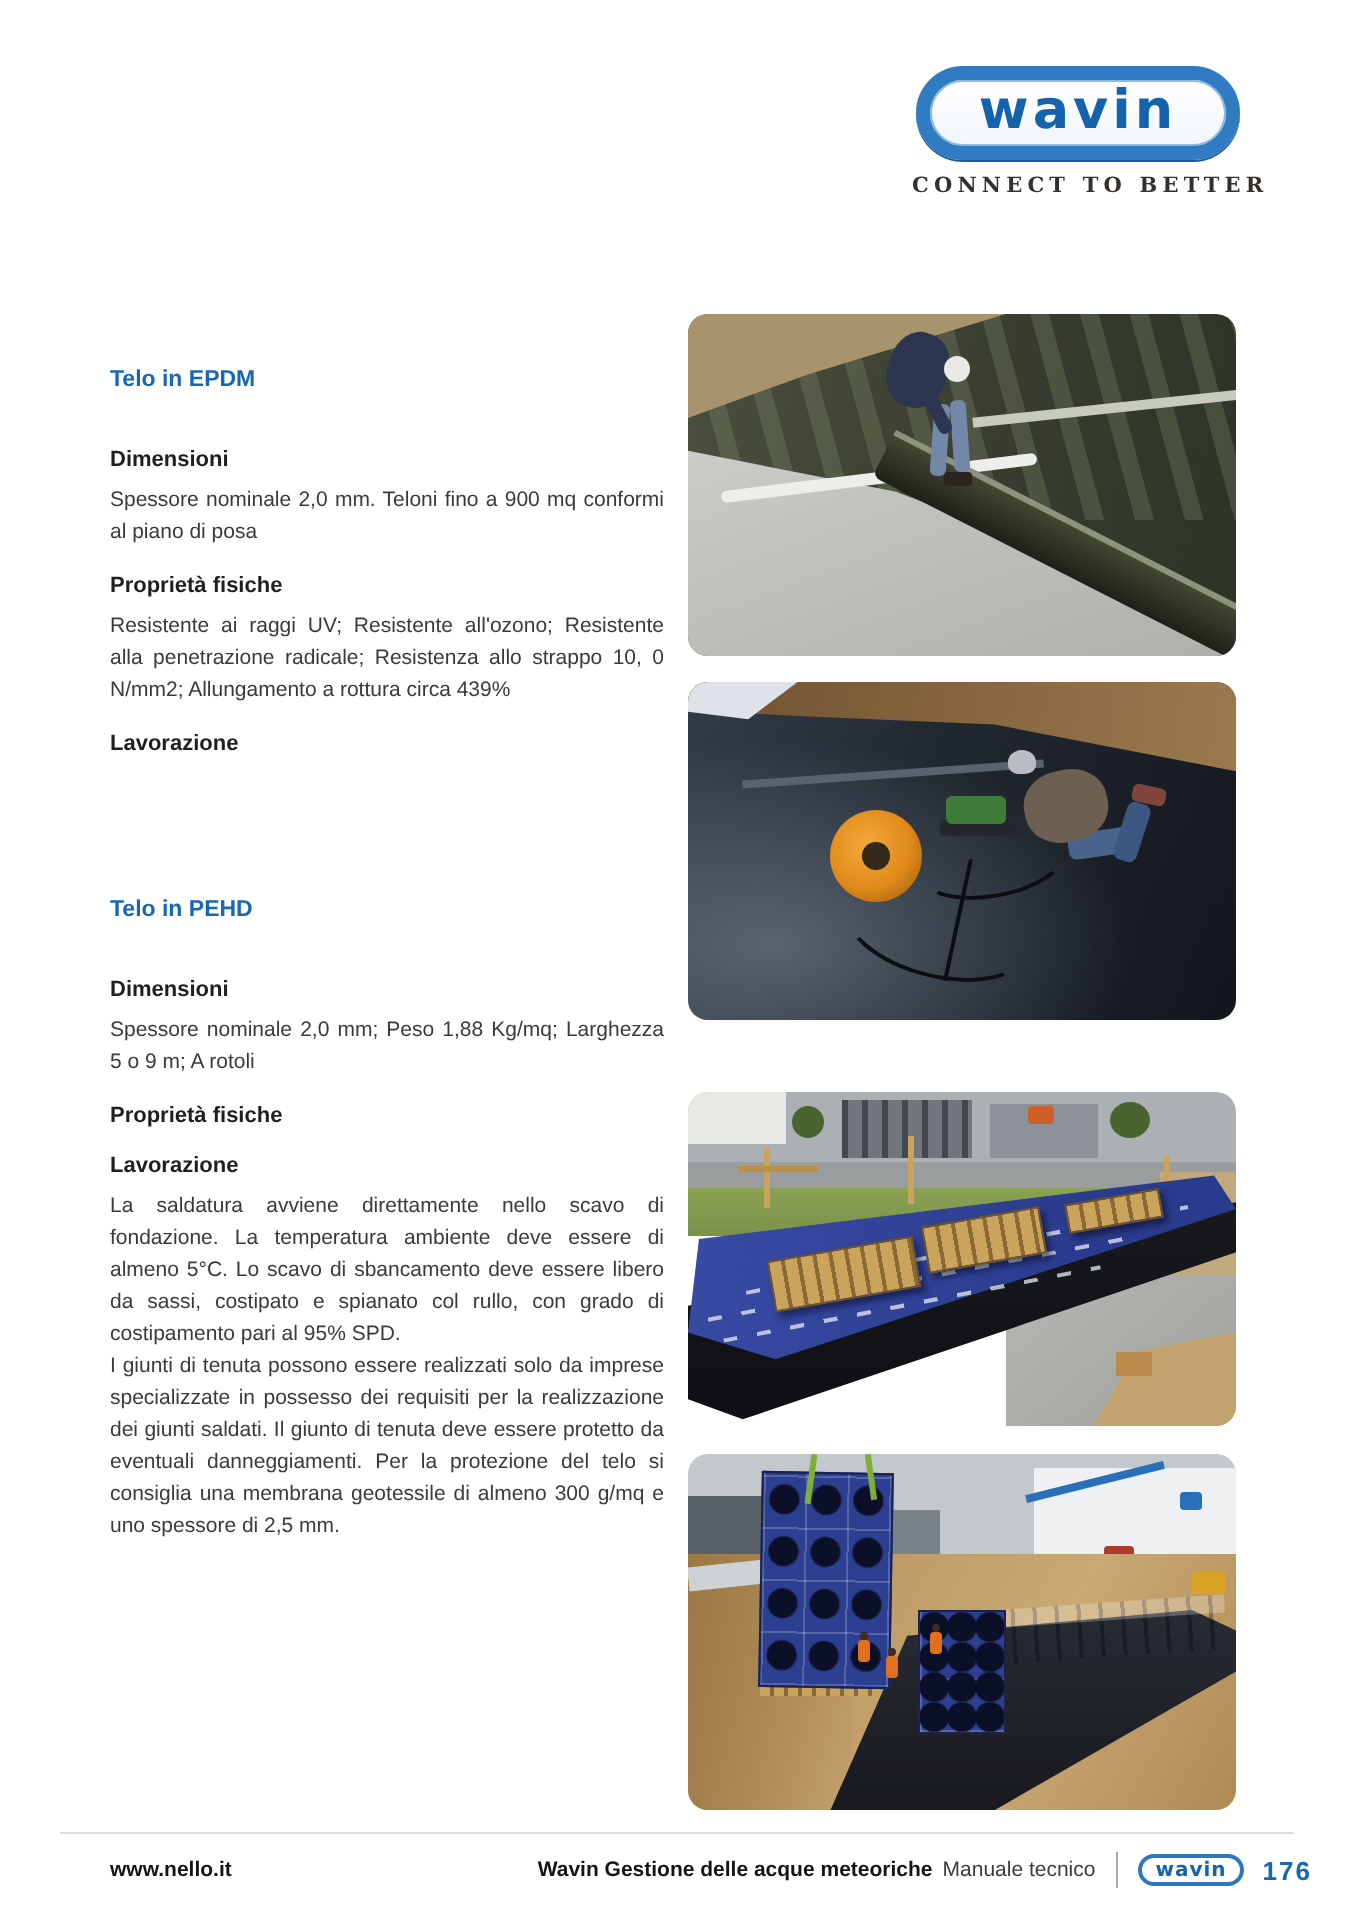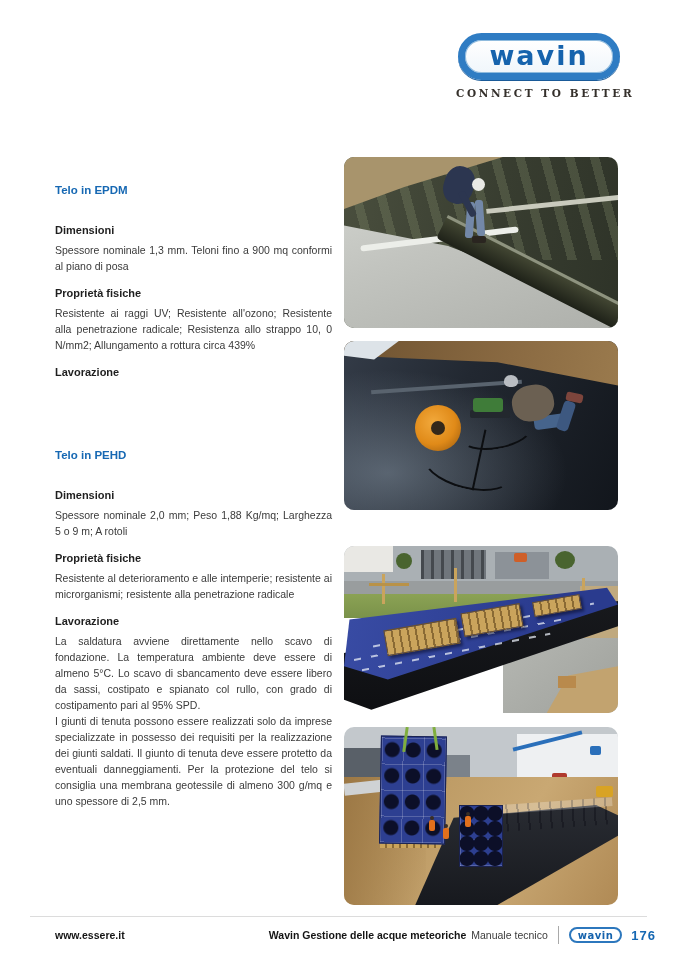--- a/index.html
+++ b/index.html
@@ -155,32 +155,31 @@
 <div class="page">
 
   <div class="wavin-logo">
     <span>wavin</span>
   </div>
   <div class="tagline">CONNECT TO BETTER</div>
 
   <div class="textcol sec1">
     <h2 class="sec-title">Telo in EPDM</h2>
     <h3>Dimensioni</h3>
-    <p>Spessore nominale 1,3 mm. Teloni fino a 900 mq conformi al piano di posa</p>
+    <p>Spessore nominale 2,0 mm. Teloni fino a 900 mq conformi al piano di posa</p>
     <h3>Proprietà fisiche</h3>
     <p>Resistente ai raggi UV; Resistente all'ozono; Resistente alla penetrazione radicale; Resistenza allo strappo 10, 0 N/mm2; Allungamento a rottura circa 439%</p>
     <h3>Lavorazione</h3>
   </div>
 
   <div class="textcol sec2">
     <h2 class="sec-title">Telo in PEHD</h2>
     <h3>Dimensioni</h3>
     <p>Spessore nominale 2,0 mm; Peso 1,88 Kg/mq; Larghezza 5 o 9 m; A rotoli</p>
     <h3>Proprietà fisiche</h3>
-    <p>Resistente al deterioramento e alle intemperie; resistente ai microrganismi; resistente alla penetrazione radicale</p>
     <h3>Lavorazione</h3>
     <p>La saldatura avviene direttamente nello scavo di fondazione. La temperatura ambiente deve essere di almeno 5°C. Lo scavo di sbancamento deve essere libero da sassi, costipato e spianato col rullo, con grado di costipamento pari al 95% SPD.</p>
     <p>I giunti di tenuta possono essere realizzati solo da imprese specializzate in possesso dei requisiti per la realizzazione dei giunti saldati. Il giunto di tenuta deve essere protetto da eventuali danneggiamenti. Per la protezione del telo si consiglia una membrana geotessile di almeno 300 g/mq e uno spessore di 2,5 mm.</p>
   </div>
 
   <div class="photo p1" title="Posa del telo in EPDM sul piano di posa">
     <div class="p1-base"></div>
     <div class="p1-swirl"></div>
     <div class="p1-soil"></div>
     <div class="p1-gray"></div>
@@ -287,21 +286,21 @@
     <div class="p4-worker" style="left:36%;top:57%;">
         <i></i>
       </div>
     <div class="p4-worker" style="left:44%;top:50%;">
         <i></i>
       </div>
   </div>
 
   <div class="footer-rule"></div>
   <div class="footer">
-    <span class="f-url">www.essere.it</span>
+    <span class="f-url">www.nello.it</span>
     <span class="f-title-bold">Wavin Gestione delle acque meteoriche</span>
     <span class="f-title-reg">Manuale tecnico</span>
     <span class="f-div"></span>
     <span class="f-logo">
       <span>wavin</span>
     </span>
     <span class="f-page">176</span>
   </div>
 
 </div>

▶ [Exercise instructions] Give back an exact copy of the material above, omitting the pictures.

▶ [Task response]
--- a/index.html
+++ b/index.html
@@ -155,32 +155,31 @@
 <div class="page">
 
   <div class="wavin-logo">
     <span>wavin</span>
   </div>
   <div class="tagline">CONNECT TO BETTER</div>
 
   <div class="textcol sec1">
     <h2 class="sec-title">Telo in EPDM</h2>
     <h3>Dimensioni</h3>
-    <p>Spessore nominale 1,3 mm. Teloni fino a 900 mq conformi al piano di posa</p>
+    <p>Spessore nominale 2,0 mm. Teloni fino a 900 mq conformi al piano di posa</p>
     <h3>Proprietà fisiche</h3>
     <p>Resistente ai raggi UV; Resistente all'ozono; Resistente alla penetrazione radicale; Resistenza allo strappo 10, 0 N/mm2; Allungamento a rottura circa 439%</p>
     <h3>Lavorazione</h3>
   </div>
 
   <div class="textcol sec2">
     <h2 class="sec-title">Telo in PEHD</h2>
     <h3>Dimensioni</h3>
     <p>Spessore nominale 2,0 mm; Peso 1,88 Kg/mq; Larghezza 5 o 9 m; A rotoli</p>
     <h3>Proprietà fisiche</h3>
-    <p>Resistente al deterioramento e alle intemperie; resistente ai microrganismi; resistente alla penetrazione radicale</p>
     <h3>Lavorazione</h3>
     <p>La saldatura avviene direttamente nello scavo di fondazione. La temperatura ambiente deve essere di almeno 5°C. Lo scavo di sbancamento deve essere libero da sassi, costipato e spianato col rullo, con grado di costipamento pari al 95% SPD.</p>
     <p>I giunti di tenuta possono essere realizzati solo da imprese specializzate in possesso dei requisiti per la realizzazione dei giunti saldati. Il giunto di tenuta deve essere protetto da eventuali danneggiamenti. Per la protezione del telo si consiglia una membrana geotessile di almeno 300 g/mq e uno spessore di 2,5 mm.</p>
   </div>
 
   <div class="photo p1" title="Posa del telo in EPDM sul piano di posa">
     <div class="p1-base"></div>
     <div class="p1-swirl"></div>
     <div class="p1-soil"></div>
     <div class="p1-gray"></div>
@@ -287,21 +286,21 @@
     <div class="p4-worker" style="left:36%;top:57%;">
         <i></i>
       </div>
     <div class="p4-worker" style="left:44%;top:50%;">
         <i></i>
       </div>
   </div>
 
   <div class="footer-rule"></div>
   <div class="footer">
-    <span class="f-url">www.essere.it</span>
+    <span class="f-url">www.nello.it</span>
     <span class="f-title-bold">Wavin Gestione delle acque meteoriche</span>
     <span class="f-title-reg">Manuale tecnico</span>
     <span class="f-div"></span>
     <span class="f-logo">
       <span>wavin</span>
     </span>
     <span class="f-page">176</span>
   </div>
 
 </div>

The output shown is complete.